Reputation: 37
I have a dataframe that looks like this:
| Id | Label | Width |
|----|-------| ------|
| 0 | A | 5 |
| 0 | A | 3 |
| 0 | B | 4 |
| 1 | A | 7 |
| 1 | A | 9 |
I want to write a function that takes the rows with same id and label A and filter it based on the highest width
so the after applying the function the dataframe would be:
| Id | Label | Width |
|----|-------| ------|
| 0 | A | 5 |
| 0 | B | 4 |
| 1 | A | 9 |
Upvotes: 2
Views: 70
Reputation: 71707
Let us try:
m = df['Label'].eq('A')
df_a = df.loc[df[m].groupby(['Id', 'Label'])['Width'].idxmax()]

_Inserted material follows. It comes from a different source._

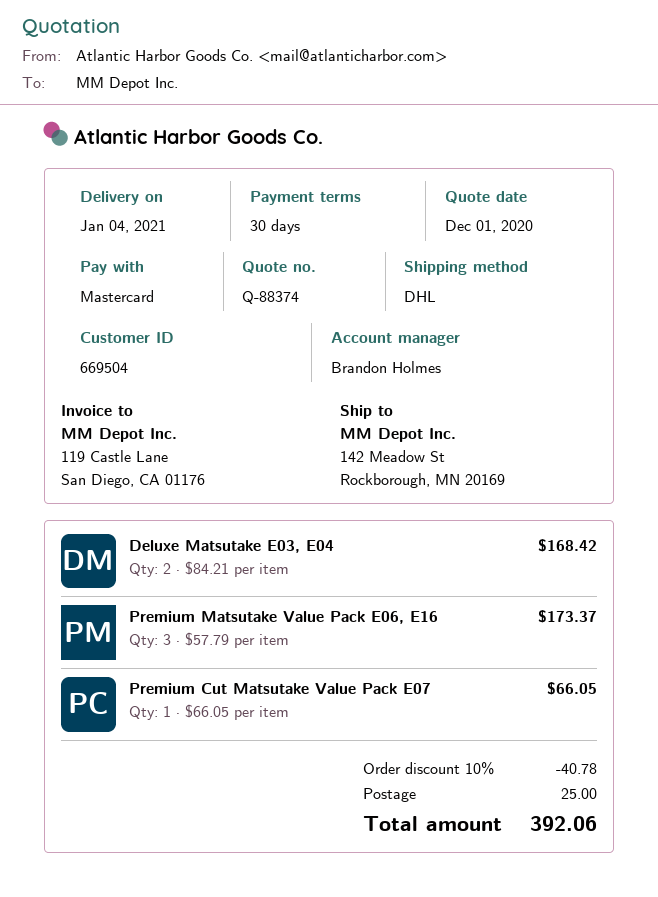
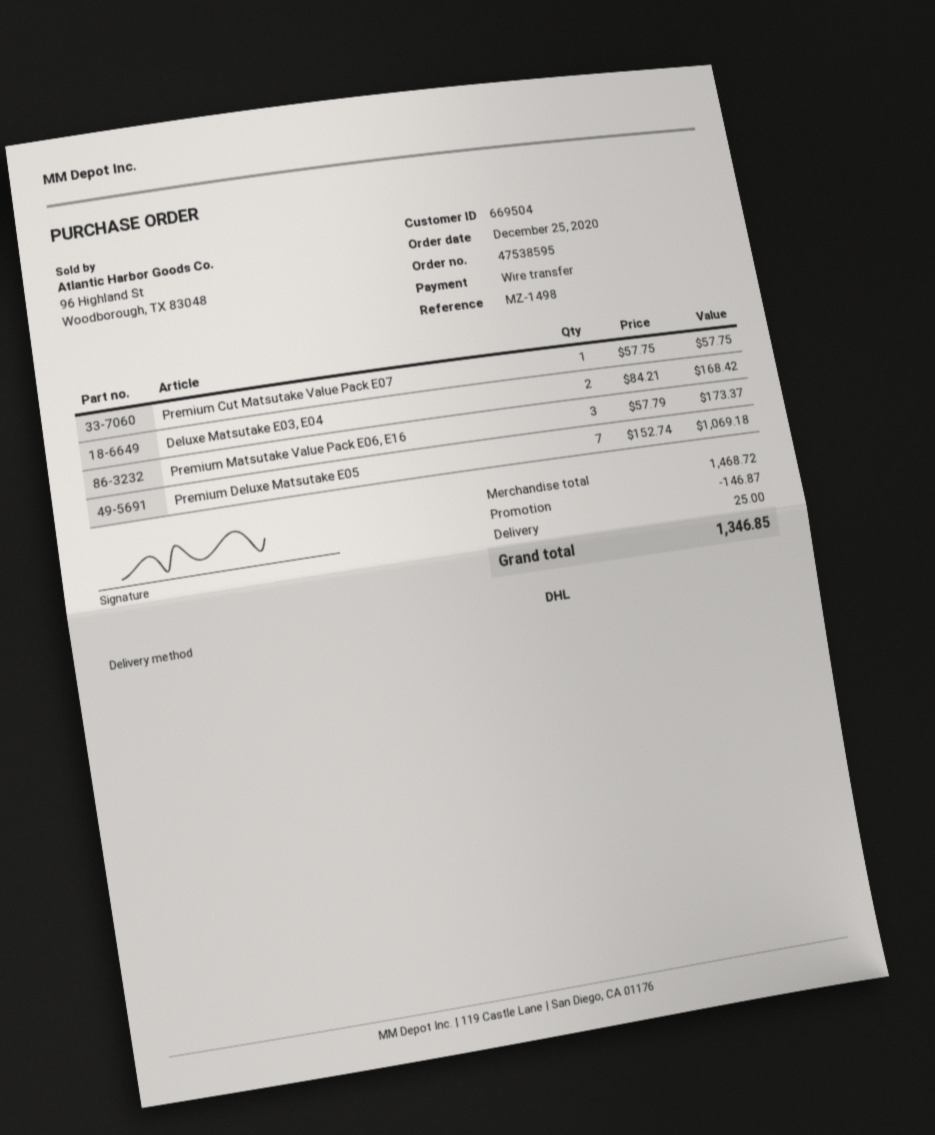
payment method: Mastercard -> bank transfer
Premium Cut Matsutake Value Pack E07: 1 x 66.05 = 66.05 -> 1 x 57.75 = 57.75
Premium Deluxe Matsutake E05: none -> 7 x 152.74 = 1069.18
discount: 40.78 -> 146.87
total: 392.06 -> 1346.85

df_out = pd.concat([df[~m], df_a]).sort_index()
Details:
Create a boolean mask with .eq
specifying the condition where Label
equals A
:
>>> m
0 True
1 True
2 False
3 True
4 True
Name: Label, dtype: bool
filter the rows using the above mask and group this dataframe on Id
and Label
and aggregate Width
using idxmax
to get the indices on max values:
>>> df[m].groupby(['Id', 'Label'])['Width'].idxmax().tolist()
[0, 4]
>>> df_a
Id Label Width
0 0 A 5
4 1 A 9
finally concat
the above dataframe with the dataframe containing labels other that A
and sort
the index to maintain the order:
>>> df_out
Id Label Width
0 0 A 5
2 0 B 4
4 1 A 9
Upvotes: 2
Reputation: 13841
You can use groupby
to get your desired outcome:
df.groupby(['Id','Label'],as_index=False)['Width'].max()
Id Label Width
0 0 A 5
1 0 B 4
2 1 A 9
And combine it with set_index()
and loc
, to get more specific results:
label = 'A'
df.groupby(['Id','Label'],as_index=False)['Width'].max().set_index('Label').loc[label]
Id Width
Label
A 0 5
A 1 9
Upvotes: 1